RFC-0137: Discard unknown data in FIDL

RFC-0137: Discard unknown data in FIDL
Status	Accepted
Areas	FIDL
Description	Make FIDL bindings discard unknown data instead of preserving and proxying it.
Issues	85383
Gerrit change	574045
Authors	mkember@google.com
Reviewers	pascallouis@google.com yifeit@google.com
Date submitted (year-month-day)	2021-08-25
Date reviewed (year-month-day)	2021-10-13

Edit this RFC

Edit RFC metadata

Summary

Most FIDL bindings preserve unknown table fields and union variants, allowing user code to inspect and re-encode the raw bytes and handles. This behavior poses security and privacy risks, adds significant complexity to FIDL, makes wire format migrations difficult, and cannot be implemented in all bindings. We propose to have bindings discard unknown data instead, resulting in the behavior shown in Table 1.
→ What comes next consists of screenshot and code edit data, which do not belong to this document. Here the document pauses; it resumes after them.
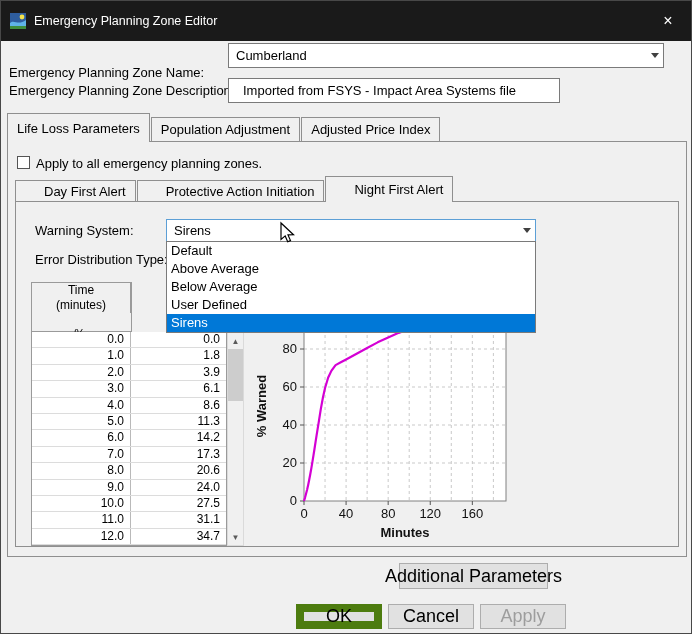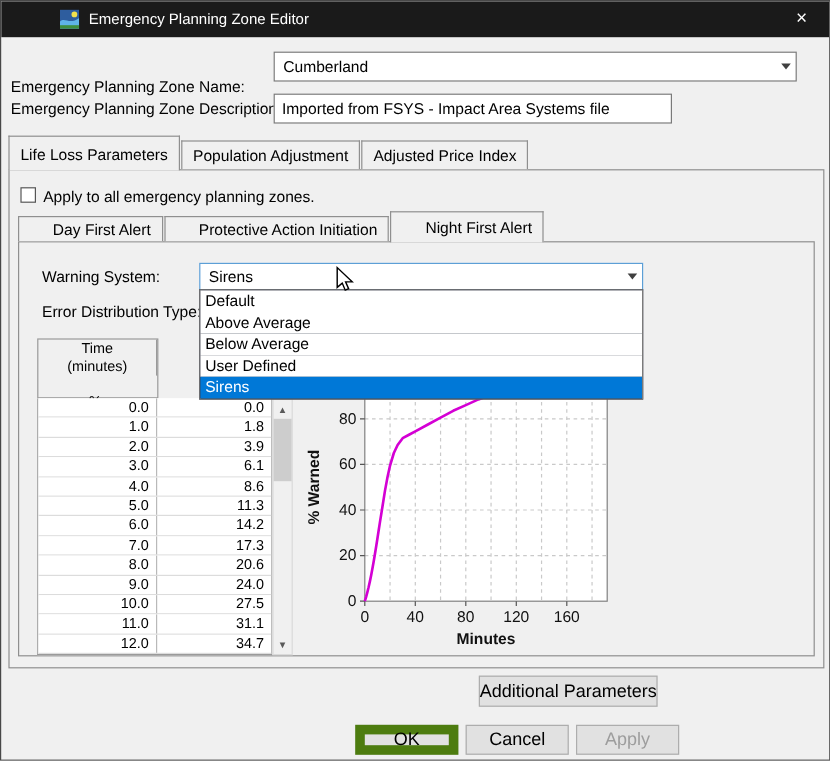--- a/index.html
+++ b/index.html
@@ -6,7 +6,7 @@
   html,body{background:#d8d8d8;}
   body{font-family:"Liberation Sans",sans-serif;}
   .win{position:relative;width:692px;height:634px;background:#f0f0f0;border:1px solid #484848;overflow:hidden;font-size:13px;color:#000;}
-  .titlebar{position:absolute;left:0;top:0;right:0;height:30px;background:#1a1a1a;display:flex;align-items:center;padding-left:40px;}
+  .titlebar{position:absolute;left:0;top:0;right:0;height:40px;background:#1a1a1a;display:flex;align-items:center;}
   .appicon{margin-left:9px;flex:0 0 auto;}
   .title{color:#fff;font-size:12.5px;margin-left:8px;flex:1;white-space:nowrap;}
   .closebtn{width:46px;height:30px;display:flex;align-items:center;justify-content:center;color:#fff;font-size:16px;line-height:16px;}

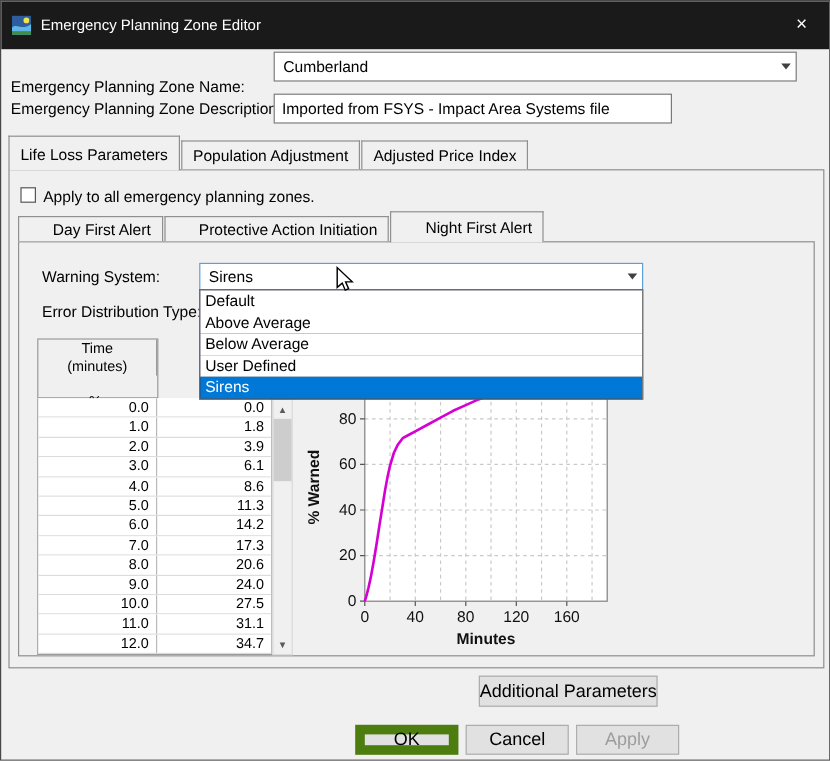--- a/index.html
+++ b/index.html
@@ -16,7 +16,7 @@
   .combo .chev{width:17px;display:flex;align-items:center;justify-content:center;align-self:stretch;}
   .combo .chev::after{content:"";width:0;height:0;border-left:4px solid transparent;border-right:4px solid transparent;border-top:5px solid #404040;}
   .combo.open{border-color:#5c9fd6;}
-  .textbox{position:absolute;background:#fff;border:1px solid #7a7a7a;font:13px "Liberation Sans",sans-serif;padding:0 6px;color:#000;}
+  .textbox{position:absolute;background:#fff;border:1px solid #7a7a7a;font:13px "Liberation Sans",sans-serif;padding:0 14px;color:#000;}
   .tabstrip{position:absolute;display:flex;align-items:flex-end;z-index:3;}
   .tab{height:24px;line-height:24px;padding:0 9px;background:#f0f0f0;border:1px solid #8f8f8f;border-bottom:none;margin-right:1px;margin-bottom:1px;white-space:nowrap;}
   .tab.selected{height:29px;line-height:29px;margin-bottom:0;position:relative;z-index:4;}

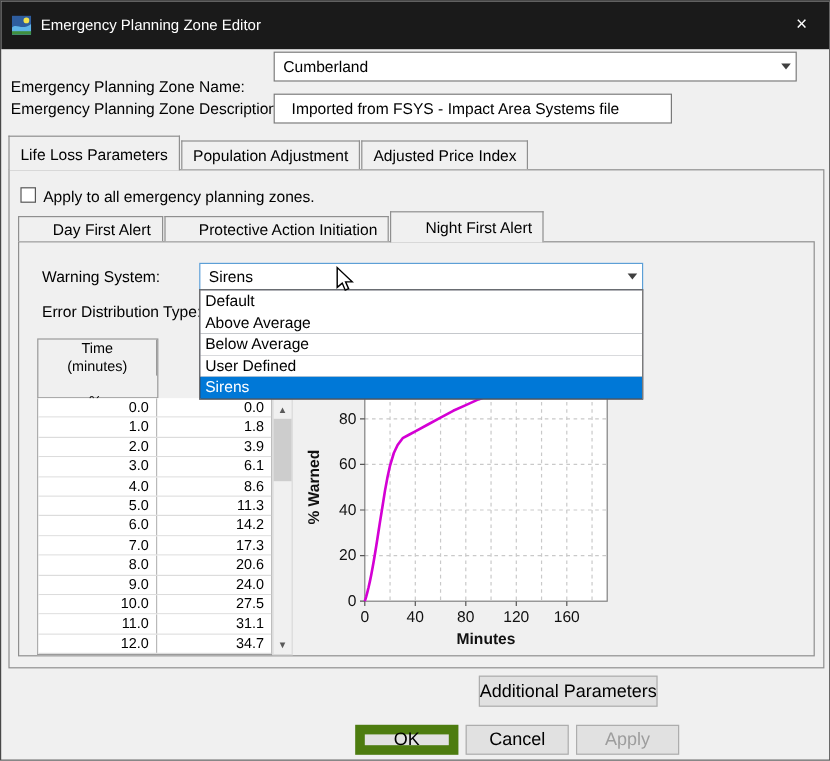--- a/index.html
+++ b/index.html
@@ -40,7 +40,7 @@
   .sb-btn{height:16px;display:flex;align-items:center;justify-content:center;font-size:8px;color:#5a5a5a;}
   .sb-track{flex:1;position:relative;}
   .sb-thumb{position:absolute;left:0;right:0;top:0;height:52px;background:#cdcdcd;}
-  .btn{position:absolute;background:#e1e1e1;border:1px solid #adadad;display:flex;align-items:center;justify-content:center;font-size:15px;white-space:nowrap;}
+  .btn{position:absolute;background:#e1e1e1;border:1px solid #adadad;display:flex;align-items:center;justify-content:center;font-size:18px;white-space:nowrap;}
   .btn.default{border:8px solid #4d7c0f;}
   .btn.disabled{color:#9d9d9d;}
   .chart{position:absolute;z-index:1;}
Table 1: Changes for flexible types with unknown data

Type	Can access unknowns?	Can re-encode?	Proxies unknowns?
bits	Yes	Yes	Yes
enum	Yes	Yes	Yes
table	Yes → No	Yes	Yes → No
union	Yes → Ordinal only	Yes → No	Yes → No

Background

Flexible types are an important feature in FIDL for writing evolvable APIs. Introduced in RFC-0033: Handling of unknown fields and strictness, they have been available in all bindings since late 2020. With flexible types, decoding succeeds even if there are unknown members. FIDL tables are always flexible, whereas bits, enums, and unions can be marked strict or flexible. With flexible bits and enums, an unknown value is simply an integer. However, for an unknown table field or union variant, the value consists of raw bytes and handles, which we refer to as unknown data.

Most bindings today preserve unknown data in domain objects. The exception is LLCPP, whose design constraints make this difficult to support. For the others, preserving unknown data enables the following behavior. Suppose processes A, B, and C communicate over FIDL. If A and C know about a new table field but B does not, and that field is sent from A to B to C, then C will receive and understand it despite B's ignorance of it. In other words, B proxies the unknown data. An application could also interpret unknown data based on assumptions about the schema, for example that the first four bytes are always an identifier. However, such cases are contrived and better modeled directly with FIDL types. Proxying is the only realistic use case for preserving unknown data.

Motivation

In designing FIDL, we strive to solve real problems using the fewest features necessary. The feature of preserving unknown data has not lived up to these principles. Since its implementation, it has seen little or no use in Fuchsia, and it has repeatedly come up as a complicating factor in other FIDL efforts.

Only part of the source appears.